Monday, May 4, 2015

It's Time

As of this weekend , i have made a decision to quit drinking for awhile..not saying forever or completely..but i need to keep my head clear.Many things that happened over the past several days have convinced me that i need a new direction in life. I know that i have accomplished a lot this past year and made many positive changes. But i also know there are more.

I need to buy a house of my own. I need to start saving some money (once i get all these financial burdens under control). i need to not dwell on not being out in the arts community. I have been finally tanning and going to the gym.In spite of continuous severe back and neck pain, i also have left elbow tendonitis and a rotator cuff injury- both of which are i think , finally, abating.Additionally i have been eating healthier foods at work .
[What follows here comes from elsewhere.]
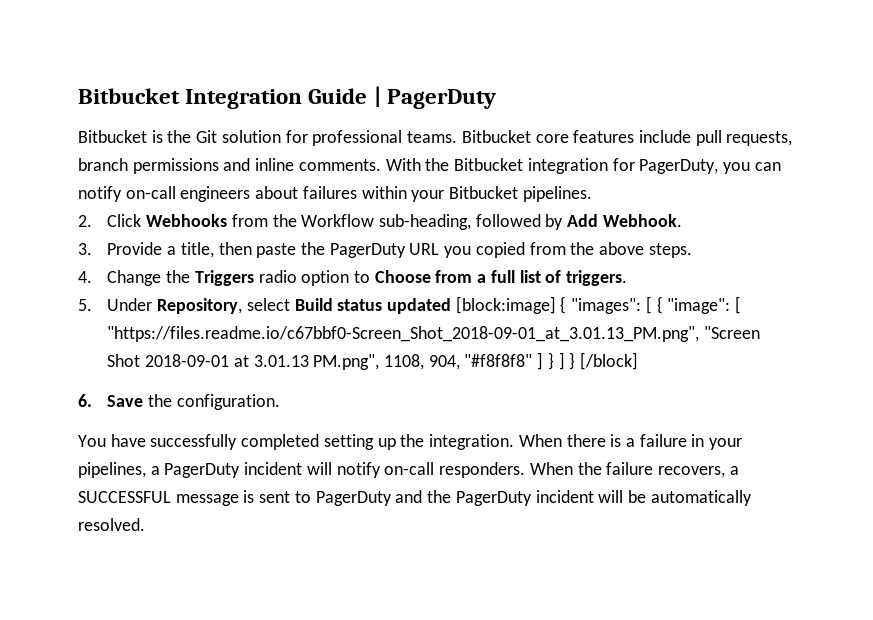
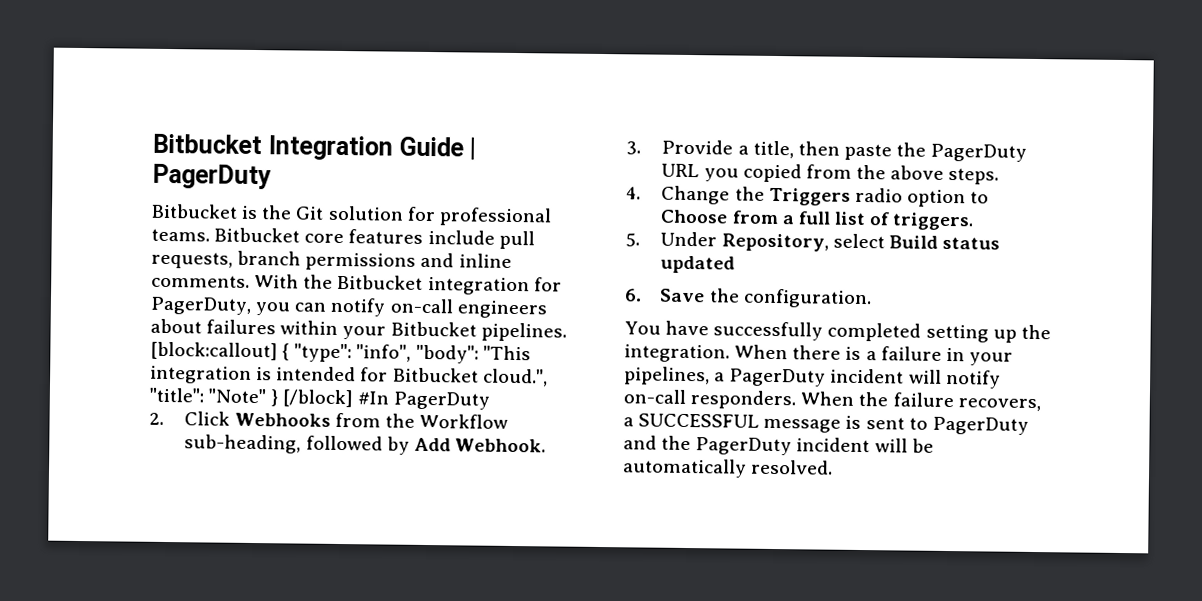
+ [block:callout] { "type": "info", "body": "This integration is intended for Bitbucket cloud.", "title": "Note" } [/block] #In PagerDuty
- 5. Under Repository, select Build status updated [block:image] { "images": [ { "image": [ "https://files.readme.io/c67bbf0-Screen_Shot_2018-09-01_at_3.01.13_PM.png", "Screen Shot 2018-09-01 at 3.01.13 PM.png", 1108, 904, "#f8f8f8" ] } ] } [/block]
+ 5. Under Repository, select Build status updated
My hope is that i will not only feel clearer and more focused, but i will feel better emotionally and physically. Many of my friends this past year have started on the road to sobriety..and their FB posts are inspiring to say the least.I feel it's definitely a sign, especially since i know how much they drank and how often and how it had affected their lives..i say KUDOS to them, and have hope for myself.

My fears are very real in this however, i fear how much physical pain i will have to deal with. I fear not having enough to do with my time, and being irritable and agitated. i also fear the depression. I not only fear all of this for myself , but others around me.Mainly i will NOT be going out anywhere around people i know.

It's not that i have been drinking everyday this past year like i was for a few years. i had cut down to one night a week, my night off. But also sometimes i would drink on all my nights off and that wasn't good. It's not that i drank before work or around my grandchildren or drove drunk or anything drastic.Its not that i haven't been able to pay my bills or function or hold a job.And again, i was still all this time able to make improvements in my life.

But now it's time to try something new. We shall see how this works out.